Autistic children risk losing the progress they've made communicating or socializing once the structure of school is gone, said Suzanne Buchanan, clinical services director of Autism New Jersey.
That's one of Hill's worries, so she takes Lauren to a weekly social group organized by parents of other adult children with autism.
Nationally, "autism is the disability that's getting the focus right now in a lot of sectors," said Barbara Trader, executive director of TASH, a Washington nonprofit that lobbies for equity and inclusion for people with disabilities. "But the entire disability community needs a lot more services."
Autism affects 1 in 100 children between ages 1 and 17, according to an estimate released this month by the Journal of Pediatrics. The Centers for Disease Control and Prevention has estimated New Jersey's prevalence at 1 in 94 children.

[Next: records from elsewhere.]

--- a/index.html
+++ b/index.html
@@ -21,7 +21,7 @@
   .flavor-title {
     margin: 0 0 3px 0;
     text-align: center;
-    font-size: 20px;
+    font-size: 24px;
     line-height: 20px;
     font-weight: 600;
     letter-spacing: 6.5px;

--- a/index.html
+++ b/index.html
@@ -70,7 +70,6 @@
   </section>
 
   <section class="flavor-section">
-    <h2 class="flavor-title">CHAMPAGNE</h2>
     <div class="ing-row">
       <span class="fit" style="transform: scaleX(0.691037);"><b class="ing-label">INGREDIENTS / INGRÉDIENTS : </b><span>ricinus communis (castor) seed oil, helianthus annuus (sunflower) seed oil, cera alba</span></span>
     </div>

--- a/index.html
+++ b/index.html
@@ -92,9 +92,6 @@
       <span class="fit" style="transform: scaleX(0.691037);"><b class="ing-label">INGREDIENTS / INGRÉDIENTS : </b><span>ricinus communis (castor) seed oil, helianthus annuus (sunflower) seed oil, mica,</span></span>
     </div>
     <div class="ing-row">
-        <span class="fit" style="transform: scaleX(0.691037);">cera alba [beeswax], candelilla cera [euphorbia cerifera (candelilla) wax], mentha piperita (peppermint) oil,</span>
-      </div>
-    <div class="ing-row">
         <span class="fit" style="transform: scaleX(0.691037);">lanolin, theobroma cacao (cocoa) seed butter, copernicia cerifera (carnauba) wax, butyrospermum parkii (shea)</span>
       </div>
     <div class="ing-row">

Authorities say the statistics don't necessarily indicate a rise in incidence but could be the result of more accurate diagnosis.
Deborah Cohen, chair of the Adults With Autism Task Force, recalled a parallel in public health with HIV/AIDS. For a while, a lot of research grants and public funding went into that infectious disease, leaving others begging, she said.

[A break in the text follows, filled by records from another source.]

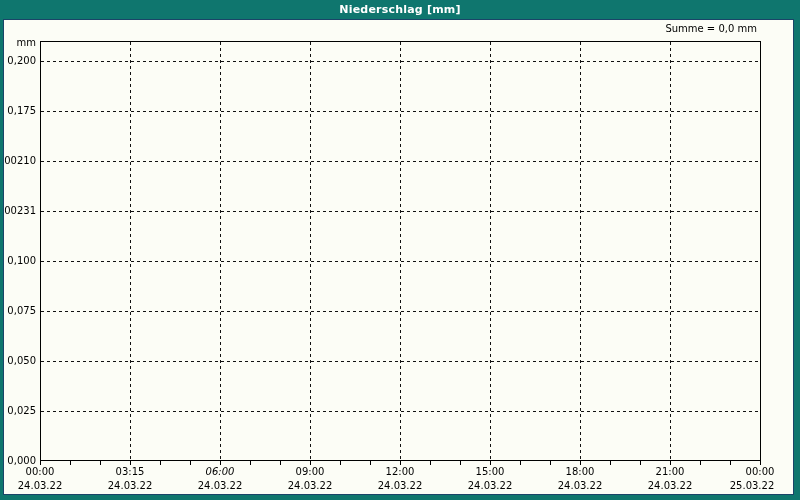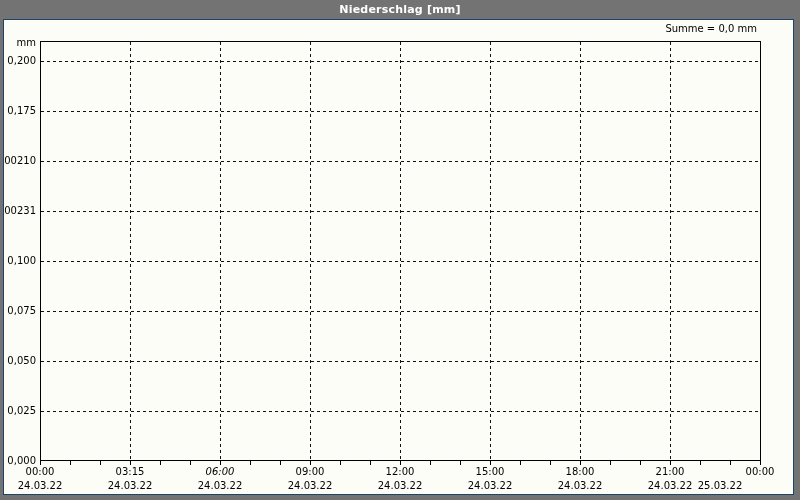--- a/index.html
+++ b/index.html
@@ -4,7 +4,7 @@
 <style>
   html,body{margin:0;padding:0;}
   body{width:800px;height:500px;overflow:hidden;font-family:"DejaVu Sans","Liberation Sans",sans-serif;}
-  #window{position:relative;width:800px;height:500px;background:#737373;}
+  #window{position:relative;width:800px;height:500px;background:#0f766e;}
   #titlebar{position:absolute;left:0;top:0;width:800px;height:19px;
     display:flex;align-items:center;justify-content:center;
     color:#ffffff;font-size:11px;font-weight:bold;letter-spacing:0.2px;}

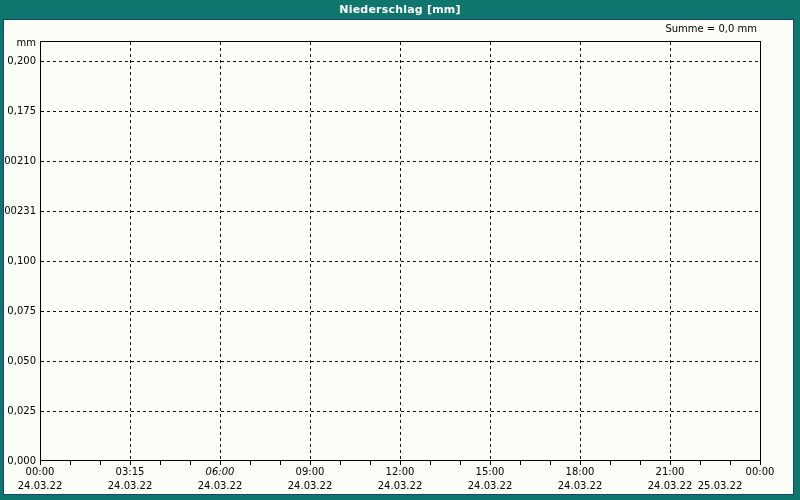--- a/index.html
+++ b/index.html
@@ -107,7 +107,7 @@
       <div class="xtime" style="left: 670px;">21:00</div>
       <div class="xdate" style="left: 670px;">24.03.22</div>
       <div class="xtime" style="left: 760px;">00:00</div>
-      <div class="xdate" style="left: 720px;">25.03.22</div>
+      <div class="xdate" style="left: 752px;">25.03.22</div>
     </div>
 </div>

That doesn't have to happen with developmental disabilities, she said.
"The task force's final recommendations have to do with aging and educating people," Cohen said. "People with autism don't age any differently than people with any other developmental disabilities."
The Department of Human Services already has a division of developmental disabilities; 23 percent of its clients have autism, she said.
"The absolute diagnosis is less important than their behavior and service needs," she said.
The decision to break out a special autism office "plays into the mythology that every disability is so different from every other that you can target services to one," said Diana Autin, codirector of the Statewide Parent Advocacy Network, which assists parents of at-risk children from birth to age 26.
"This year it's autism; next year it's something else," she said.
New Jersey Assembly Speaker Joseph J. Roberts Jr. (D., Camden) began championing autism when a 2007 CDC report identified New Jersey's highest-in-the-nation prevalence. Later that year, the Legislature passed a package of bills to provide millions of dollars for research and regional treatment centers; training for police, fire, and other emergency workers; and creation of the adult task force.
"We've been very successful in our advocacy," said Meyer, of Autism New Jersey. "Rising waters float all boats. . . . We tacked on other developmental disabilities. Why not?"
Over the summer, Corzine signed a bill requiring insurance companies to cover certain therapeutic services and behavioral interventions for autism. New Jersey's bill went beyond similar laws in Pennsylvania and other states by requiring coverage for other developmental disabilities as well.
Baffuto and others seek that breadth with future legislation and policy.
"What we don't want is people changing their child's diagnosis in order to get services," Baffuto said. "When it comes to supports and services, it has to be across the board."